• Task to carry out:
If a record contains a picture, leave the picture out and reproduce everything else exactly.

• Study material:
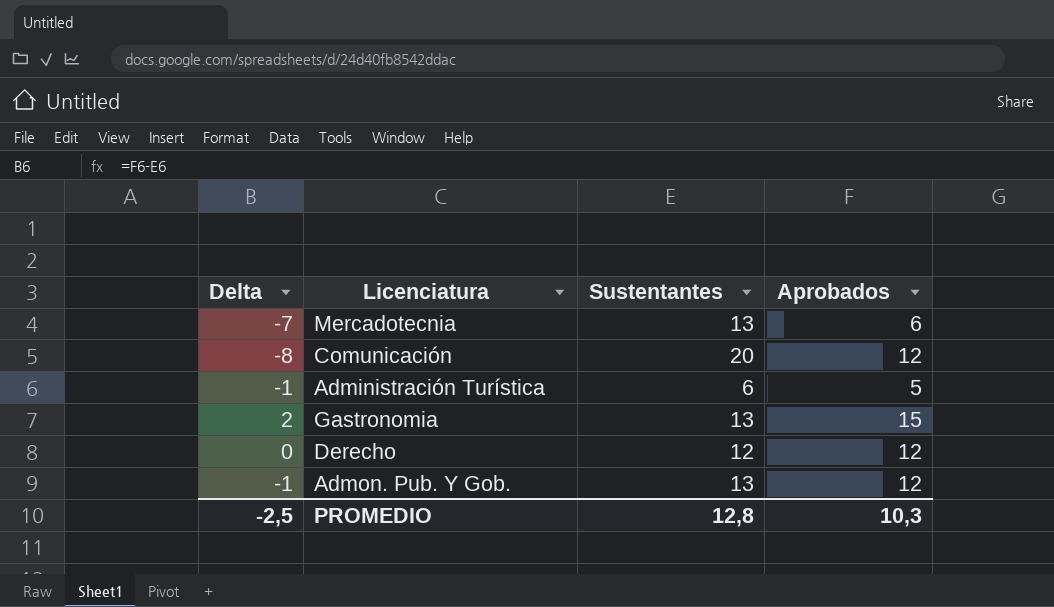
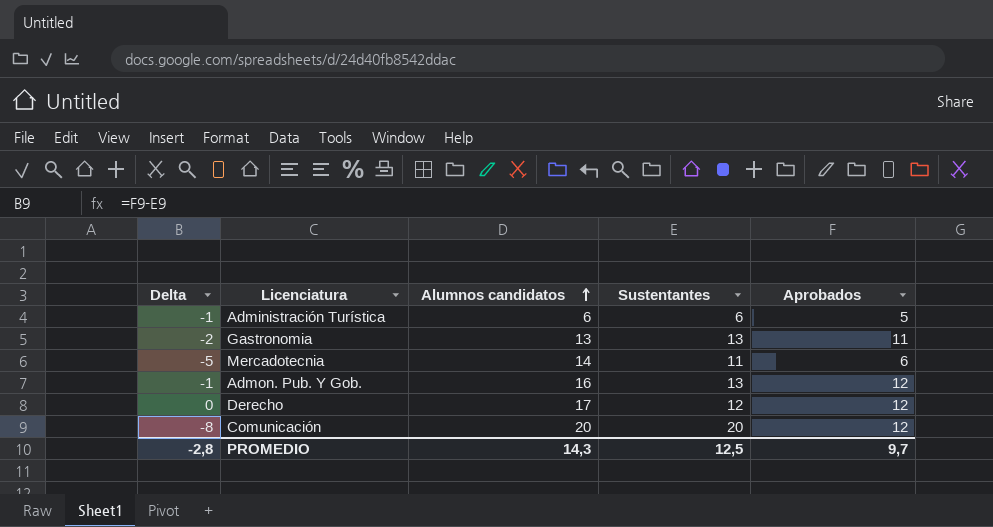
row order: none -> Alumnos candidatos ascending
column Alumnos candidatos | position: none -> 3
Gastronomia | Delta: 2 -> -2
Gastronomia | Aprobados: 15 -> 11
Mercadotecnia | Delta: -7 -> -5
Mercadotecnia | Sustentantes: 13 -> 11
PROMEDIO | Delta: -2,5 -> -2,8
PROMEDIO | Sustentantes: 12,8 -> 12,5
PROMEDIO | Aprobados: 10,3 -> 9,7

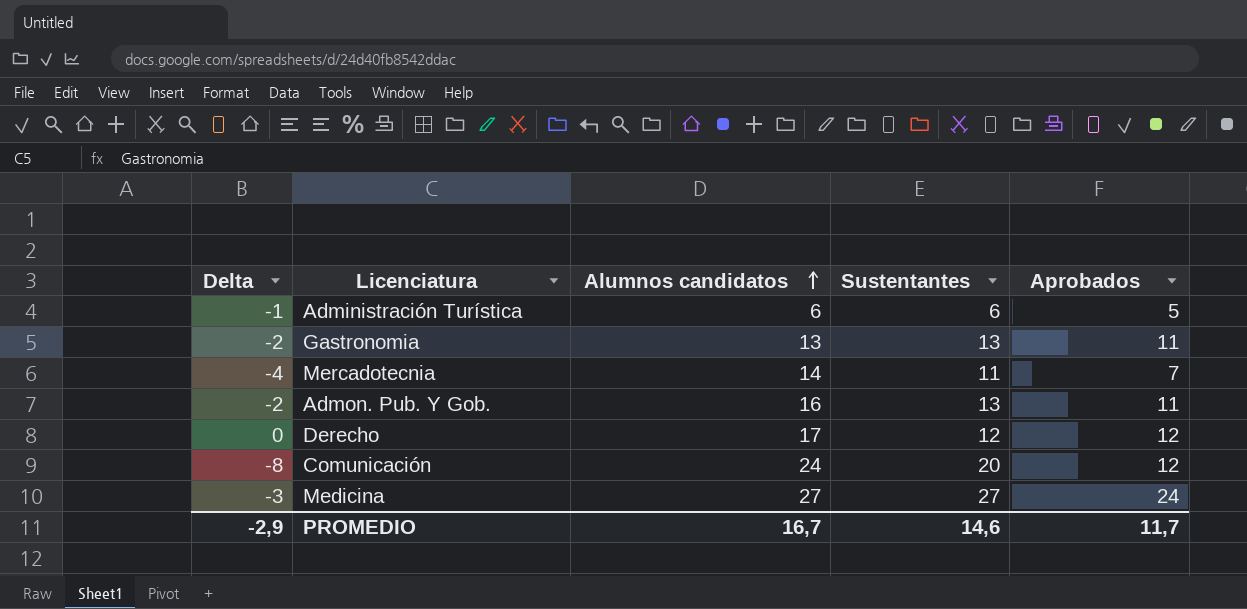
Mercadotecnia | Delta: -5 -> -4
Mercadotecnia | Aprobados: 6 -> 7
Admon. Pub. Y Gob. | Delta: -1 -> -2
Admon. Pub. Y Gob. | Aprobados: 12 -> 11
Comunicación | Alumnos candidatos: 20 -> 24
row Medicina: none -> -3 | 27 | 27 | 24
PROMEDIO | Delta: -2,8 -> -2,9
PROMEDIO | Alumnos candidatos: 14,3 -> 16,7
PROMEDIO | Sustentantes: 12,5 -> 14,6
PROMEDIO | Aprobados: 9,7 -> 11,7

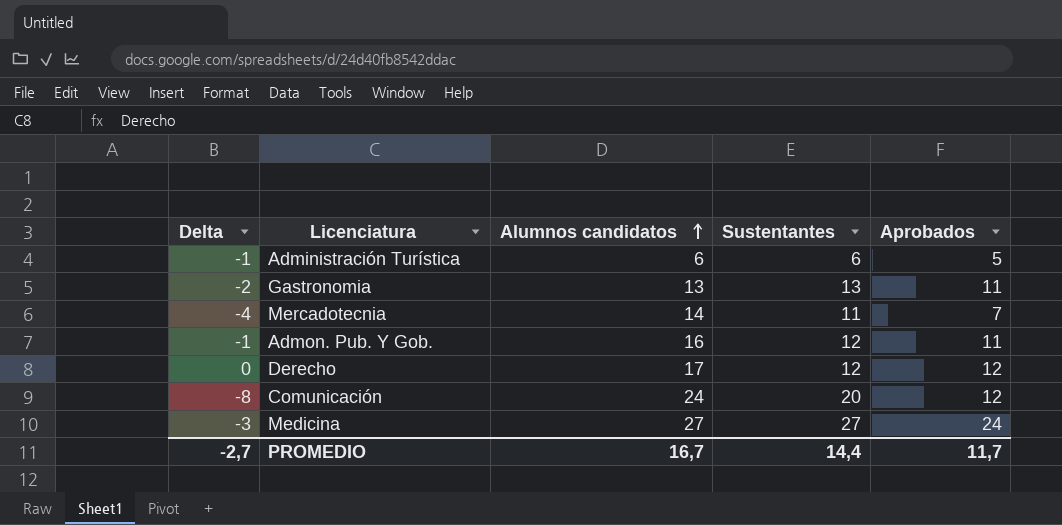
Admon. Pub. Y Gob. | Delta: -2 -> -1
Admon. Pub. Y Gob. | Sustentantes: 13 -> 12
PROMEDIO | Delta: -2,9 -> -2,7
PROMEDIO | Sustentantes: 14,6 -> 14,4

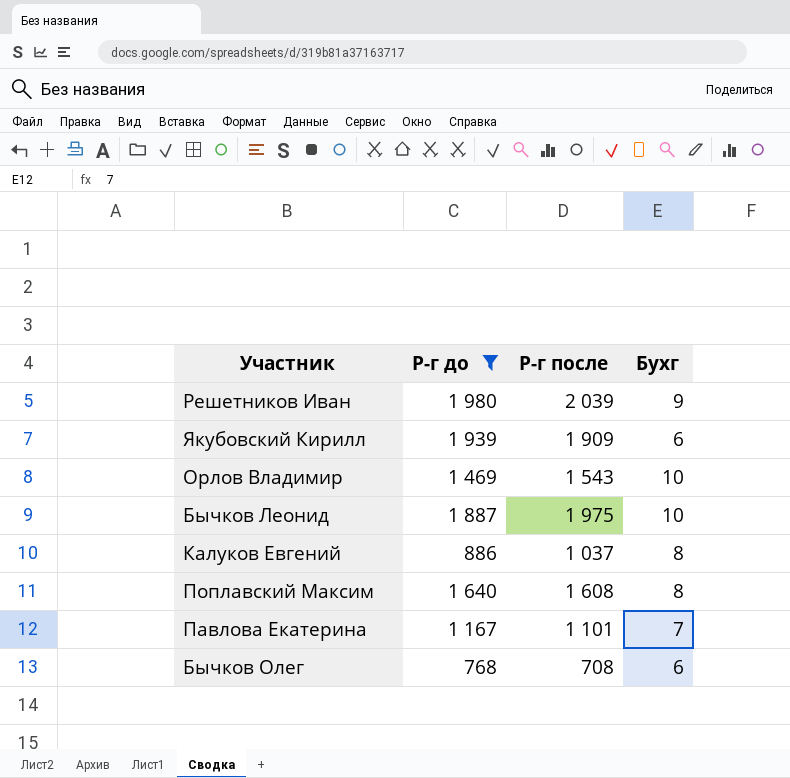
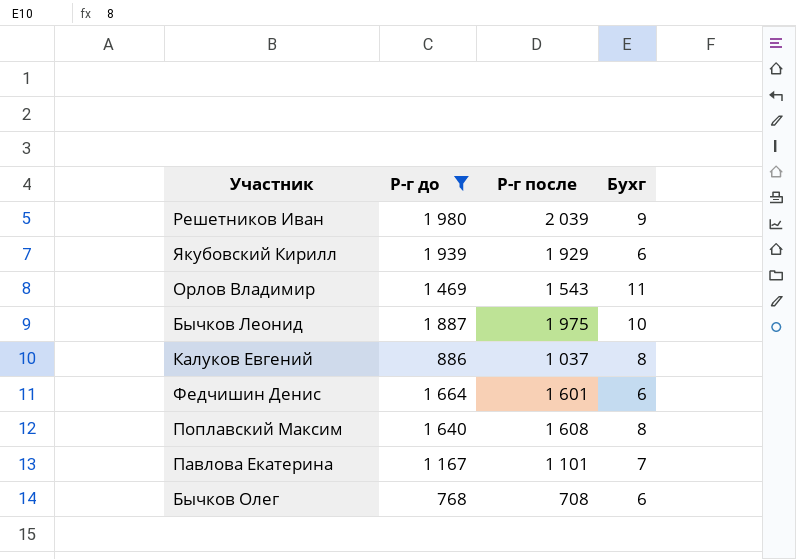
Якубовский Кирилл | Р-г после: 1 909 -> 1 929
Орлов Владимир | Бухг: 10 -> 11
row Федчишин Денис: none -> 1 664 | 1 601 | 6

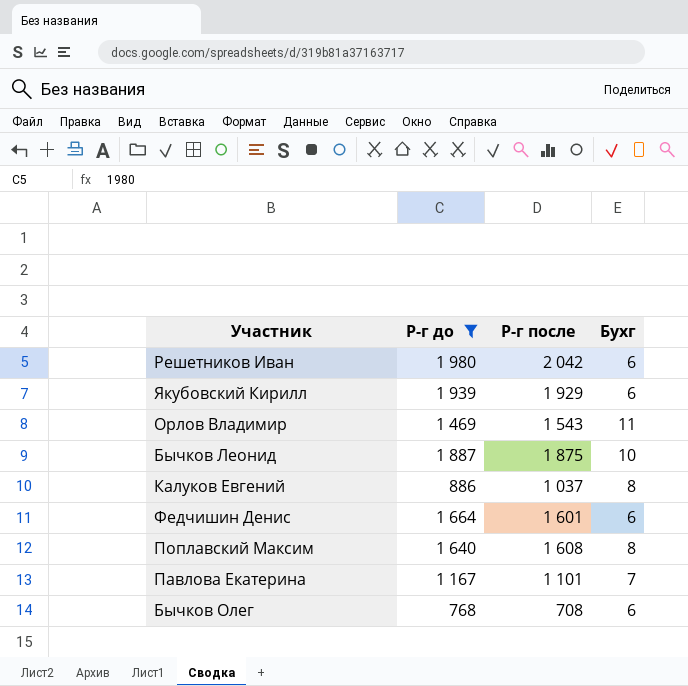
Решетников Иван | Р-г после: 2 039 -> 2 042
Решетников Иван | Бухг: 9 -> 6
Бычков Леонид | Р-г после: 1 975 -> 1 875

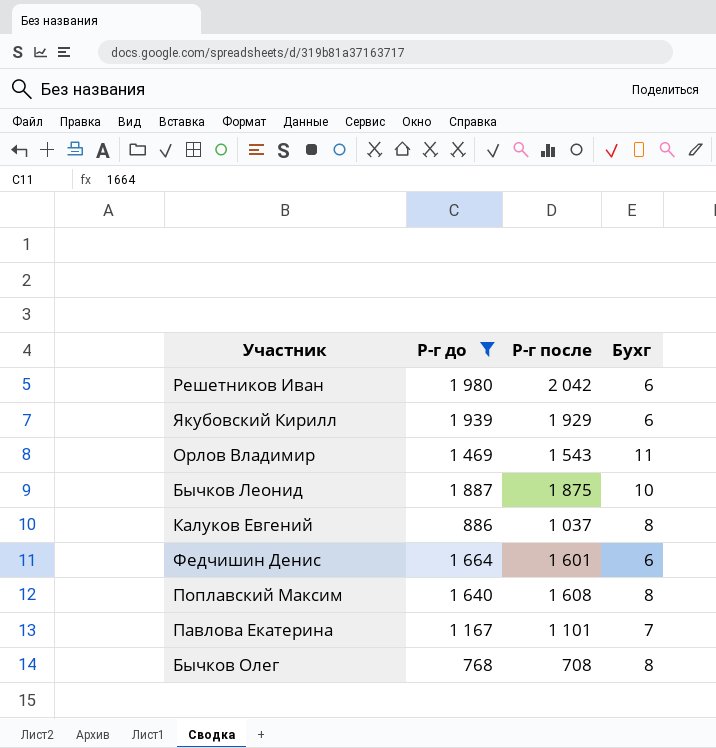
Бычков Олег | Бухг: 6 -> 8

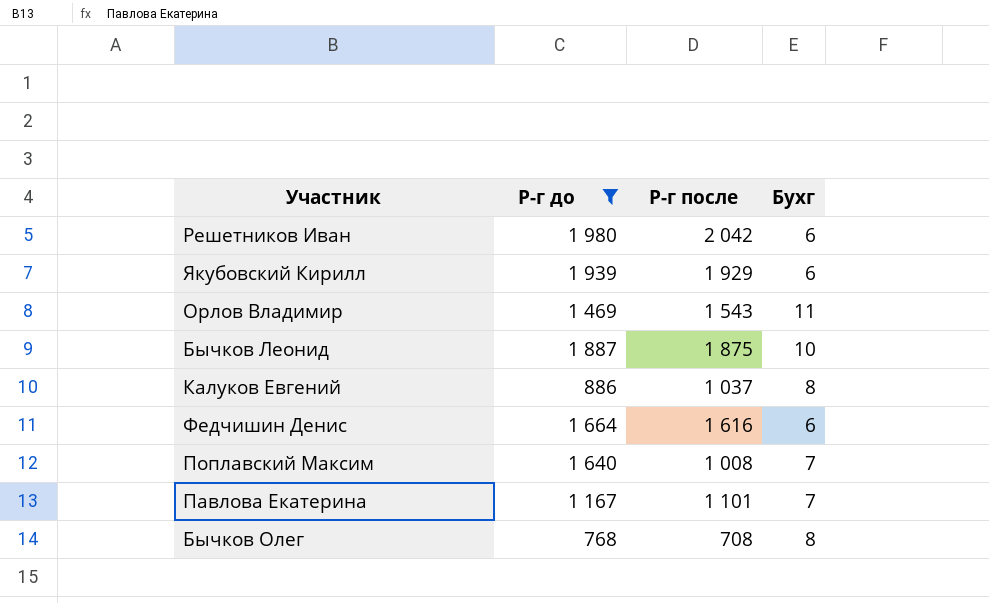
Федчишин Денис | Р-г после: 1 601 -> 1 616
Поплавский Максим | Р-г после: 1 608 -> 1 008
Поплавский Максим | Бухг: 8 -> 7

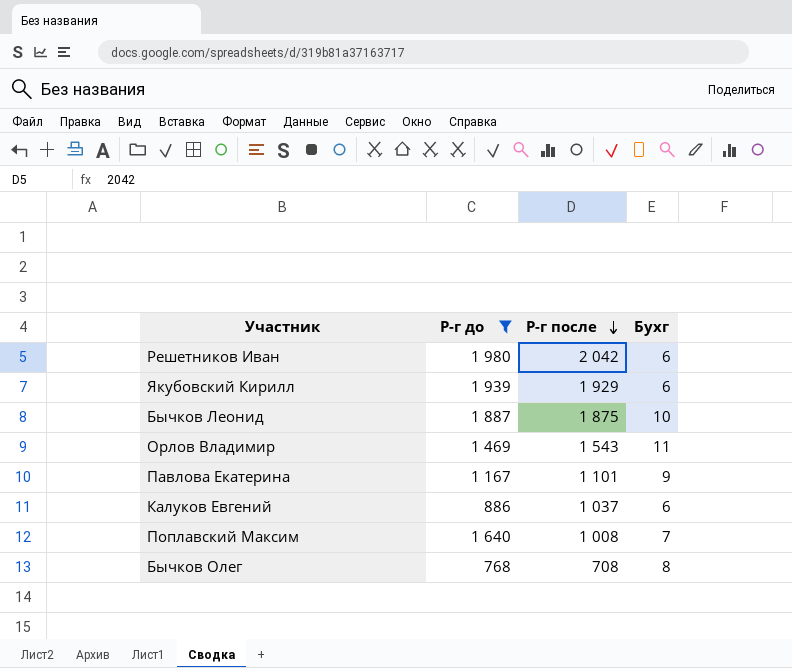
row order: none -> Р-г после descending
row Федчишин Денис: 1 664 | 1 616 | 6 -> none
Павлова Екатерина | Бухг: 7 -> 9
Калуков Евгений | Бухг: 8 -> 6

• Answer to the exercise:
row order: none -> Alumnos candidatos ascending
column Alumnos candidatos | position: none -> 3
Gastronomia | Delta: 2 -> -2
Gastronomia | Aprobados: 15 -> 11
Mercadotecnia | Delta: -7 -> -5
Mercadotecnia | Sustentantes: 13 -> 11
PROMEDIO | Delta: -2,5 -> -2,8
PROMEDIO | Sustentantes: 12,8 -> 12,5
PROMEDIO | Aprobados: 10,3 -> 9,7

Mercadotecnia | Delta: -5 -> -4
Mercadotecnia | Aprobados: 6 -> 7
Admon. Pub. Y Gob. | Delta: -1 -> -2
Admon. Pub. Y Gob. | Aprobados: 12 -> 11
Comunicación | Alumnos candidatos: 20 -> 24
row Medicina: none -> -3 | 27 | 27 | 24
PROMEDIO | Delta: -2,8 -> -2,9
PROMEDIO | Alumnos candidatos: 14,3 -> 16,7
PROMEDIO | Sustentantes: 12,5 -> 14,6
PROMEDIO | Aprobados: 9,7 -> 11,7

Admon. Pub. Y Gob. | Delta: -2 -> -1
Admon. Pub. Y Gob. | Sustentantes: 13 -> 12
PROMEDIO | Delta: -2,9 -> -2,7
PROMEDIO | Sustentantes: 14,6 -> 14,4

Якубовский Кирилл | Р-г после: 1 909 -> 1 929
Орлов Владимир | Бухг: 10 -> 11
row Федчишин Денис: none -> 1 664 | 1 601 | 6

Решетников Иван | Р-г после: 2 039 -> 2 042
Решетников Иван | Бухг: 9 -> 6
Бычков Леонид | Р-г после: 1 975 -> 1 875

Бычков Олег | Бухг: 6 -> 8

Федчишин Денис | Р-г после: 1 601 -> 1 616
Поплавский Максим | Р-г после: 1 608 -> 1 008
Поплавский Максим | Бухг: 8 -> 7

row order: none -> Р-г после descending
row Федчишин Денис: 1 664 | 1 616 | 6 -> none
Павлова Екатерина | Бухг: 7 -> 9
Калуков Евгений | Бухг: 8 -> 6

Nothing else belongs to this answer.